**Before-and-after change records:**
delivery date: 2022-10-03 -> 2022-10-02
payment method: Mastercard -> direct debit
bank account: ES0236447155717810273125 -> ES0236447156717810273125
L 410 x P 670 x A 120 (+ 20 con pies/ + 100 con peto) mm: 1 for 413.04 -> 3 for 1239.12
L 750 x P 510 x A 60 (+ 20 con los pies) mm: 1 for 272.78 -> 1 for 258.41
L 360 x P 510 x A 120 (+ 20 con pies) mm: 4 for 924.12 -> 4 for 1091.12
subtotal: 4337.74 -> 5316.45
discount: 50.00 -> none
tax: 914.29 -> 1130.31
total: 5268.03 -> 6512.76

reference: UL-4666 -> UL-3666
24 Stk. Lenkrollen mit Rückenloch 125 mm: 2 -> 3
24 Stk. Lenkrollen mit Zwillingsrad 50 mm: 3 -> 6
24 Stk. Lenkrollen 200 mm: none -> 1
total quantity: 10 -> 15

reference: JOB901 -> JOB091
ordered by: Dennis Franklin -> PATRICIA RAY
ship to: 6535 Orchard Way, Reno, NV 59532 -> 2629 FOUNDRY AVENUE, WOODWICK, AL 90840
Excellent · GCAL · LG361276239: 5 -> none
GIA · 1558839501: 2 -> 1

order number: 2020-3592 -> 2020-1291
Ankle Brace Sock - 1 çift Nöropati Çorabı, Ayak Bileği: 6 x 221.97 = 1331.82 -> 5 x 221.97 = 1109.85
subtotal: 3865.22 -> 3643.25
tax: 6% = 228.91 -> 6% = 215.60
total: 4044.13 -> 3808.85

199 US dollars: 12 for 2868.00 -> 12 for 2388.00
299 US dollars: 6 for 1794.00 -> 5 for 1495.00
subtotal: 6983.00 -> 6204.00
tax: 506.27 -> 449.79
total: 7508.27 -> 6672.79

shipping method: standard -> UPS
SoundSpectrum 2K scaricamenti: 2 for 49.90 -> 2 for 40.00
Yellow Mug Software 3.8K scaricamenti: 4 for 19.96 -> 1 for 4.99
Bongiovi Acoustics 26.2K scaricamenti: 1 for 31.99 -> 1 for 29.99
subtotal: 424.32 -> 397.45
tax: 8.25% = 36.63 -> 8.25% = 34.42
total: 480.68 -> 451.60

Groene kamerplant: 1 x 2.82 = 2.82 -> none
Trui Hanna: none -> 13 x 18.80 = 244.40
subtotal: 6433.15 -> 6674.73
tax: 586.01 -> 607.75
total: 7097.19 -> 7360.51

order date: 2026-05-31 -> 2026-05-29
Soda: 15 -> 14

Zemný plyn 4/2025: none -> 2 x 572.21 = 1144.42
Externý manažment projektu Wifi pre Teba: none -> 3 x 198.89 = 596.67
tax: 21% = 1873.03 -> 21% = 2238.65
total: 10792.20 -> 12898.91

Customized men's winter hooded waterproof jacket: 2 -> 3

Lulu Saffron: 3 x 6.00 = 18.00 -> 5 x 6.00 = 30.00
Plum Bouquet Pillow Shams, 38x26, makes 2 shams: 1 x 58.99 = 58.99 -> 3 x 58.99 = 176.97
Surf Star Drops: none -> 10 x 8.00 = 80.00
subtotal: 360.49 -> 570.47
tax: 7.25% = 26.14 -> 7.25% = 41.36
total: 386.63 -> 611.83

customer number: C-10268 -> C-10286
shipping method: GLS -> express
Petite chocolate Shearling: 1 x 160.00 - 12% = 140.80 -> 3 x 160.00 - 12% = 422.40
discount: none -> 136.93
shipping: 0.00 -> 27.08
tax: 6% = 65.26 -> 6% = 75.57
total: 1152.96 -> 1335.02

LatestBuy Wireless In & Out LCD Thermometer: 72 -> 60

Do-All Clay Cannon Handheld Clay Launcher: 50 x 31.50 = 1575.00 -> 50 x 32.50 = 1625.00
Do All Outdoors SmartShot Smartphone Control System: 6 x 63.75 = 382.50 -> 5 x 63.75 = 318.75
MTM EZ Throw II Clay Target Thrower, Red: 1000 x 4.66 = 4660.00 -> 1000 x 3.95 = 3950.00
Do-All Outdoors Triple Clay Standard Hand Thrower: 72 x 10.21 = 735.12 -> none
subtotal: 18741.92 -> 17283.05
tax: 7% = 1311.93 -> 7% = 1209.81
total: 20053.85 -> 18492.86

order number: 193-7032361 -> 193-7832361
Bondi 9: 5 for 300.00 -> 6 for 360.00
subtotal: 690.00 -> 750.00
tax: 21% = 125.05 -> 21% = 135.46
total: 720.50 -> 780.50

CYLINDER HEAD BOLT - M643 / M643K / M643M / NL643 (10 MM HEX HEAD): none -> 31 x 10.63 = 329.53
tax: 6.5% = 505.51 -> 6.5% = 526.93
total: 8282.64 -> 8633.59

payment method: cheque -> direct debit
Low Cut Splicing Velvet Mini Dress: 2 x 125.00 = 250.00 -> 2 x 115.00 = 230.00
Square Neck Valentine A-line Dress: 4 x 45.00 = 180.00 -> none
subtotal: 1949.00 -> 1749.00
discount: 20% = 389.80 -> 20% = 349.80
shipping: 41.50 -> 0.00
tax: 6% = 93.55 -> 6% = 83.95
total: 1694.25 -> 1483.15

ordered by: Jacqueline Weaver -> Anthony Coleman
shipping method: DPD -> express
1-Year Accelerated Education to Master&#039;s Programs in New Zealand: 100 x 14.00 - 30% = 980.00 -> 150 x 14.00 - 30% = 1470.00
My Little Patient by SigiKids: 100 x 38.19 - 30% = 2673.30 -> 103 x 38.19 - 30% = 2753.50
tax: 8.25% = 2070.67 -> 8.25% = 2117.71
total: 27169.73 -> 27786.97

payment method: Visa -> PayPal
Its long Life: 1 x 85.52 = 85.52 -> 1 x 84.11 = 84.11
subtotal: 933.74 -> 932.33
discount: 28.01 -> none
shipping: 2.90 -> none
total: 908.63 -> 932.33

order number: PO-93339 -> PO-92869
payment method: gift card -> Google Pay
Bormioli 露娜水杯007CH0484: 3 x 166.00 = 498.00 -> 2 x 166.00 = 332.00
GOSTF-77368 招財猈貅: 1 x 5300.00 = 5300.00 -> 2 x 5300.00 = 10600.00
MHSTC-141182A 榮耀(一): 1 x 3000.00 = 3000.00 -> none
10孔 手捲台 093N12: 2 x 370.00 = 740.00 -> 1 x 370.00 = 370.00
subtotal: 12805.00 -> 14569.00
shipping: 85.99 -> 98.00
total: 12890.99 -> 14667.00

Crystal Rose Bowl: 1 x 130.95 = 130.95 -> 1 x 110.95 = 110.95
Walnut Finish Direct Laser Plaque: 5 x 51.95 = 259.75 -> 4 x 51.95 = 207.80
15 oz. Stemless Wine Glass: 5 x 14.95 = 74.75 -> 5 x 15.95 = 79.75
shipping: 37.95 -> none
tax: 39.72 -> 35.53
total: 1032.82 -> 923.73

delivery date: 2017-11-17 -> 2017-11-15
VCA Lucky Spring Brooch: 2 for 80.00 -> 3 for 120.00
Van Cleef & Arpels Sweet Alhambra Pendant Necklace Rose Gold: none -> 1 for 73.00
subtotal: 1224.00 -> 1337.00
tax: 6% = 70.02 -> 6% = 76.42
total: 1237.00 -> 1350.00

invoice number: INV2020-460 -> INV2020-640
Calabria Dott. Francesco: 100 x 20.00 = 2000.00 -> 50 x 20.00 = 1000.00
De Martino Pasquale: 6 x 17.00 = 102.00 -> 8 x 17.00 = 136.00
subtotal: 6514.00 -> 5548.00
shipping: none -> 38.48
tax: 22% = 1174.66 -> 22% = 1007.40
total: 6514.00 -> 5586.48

**PROBLEM:**
Using the entries shown above, reproduce verbatim the lines from the line bearing "subtotal: 4337.74 -> 5316.45" to the line bearing "tax: 6% = 228.91 -> 6% = 215.60", inclusive.

**ANSWER SPACE:**
subtotal: 4337.74 -> 5316.45
discount: 50.00 -> none
tax: 914.29 -> 1130.31
total: 5268.03 -> 6512.76

reference: UL-4666 -> UL-3666
24 Stk. Lenkrollen mit Rückenloch 125 mm: 2 -> 3
24 Stk. Lenkrollen mit Zwillingsrad 50 mm: 3 -> 6
24 Stk. Lenkrollen 200 mm: none -> 1
total quantity: 10 -> 15

reference: JOB901 -> JOB091
ordered by: Dennis Franklin -> PATRICIA RAY
ship to: 6535 Orchard Way, Reno, NV 59532 -> 2629 FOUNDRY AVENUE, WOODWICK, AL 90840
Excellent · GCAL · LG361276239: 5 -> none
GIA · 1558839501: 2 -> 1

order number: 2020-3592 -> 2020-1291
Ankle Brace Sock - 1 çift Nöropati Çorabı, Ayak Bileği: 6 x 221.97 = 1331.82 -> 5 x 221.97 = 1109.85
subtotal: 3865.22 -> 3643.25
tax: 6% = 228.91 -> 6% = 215.60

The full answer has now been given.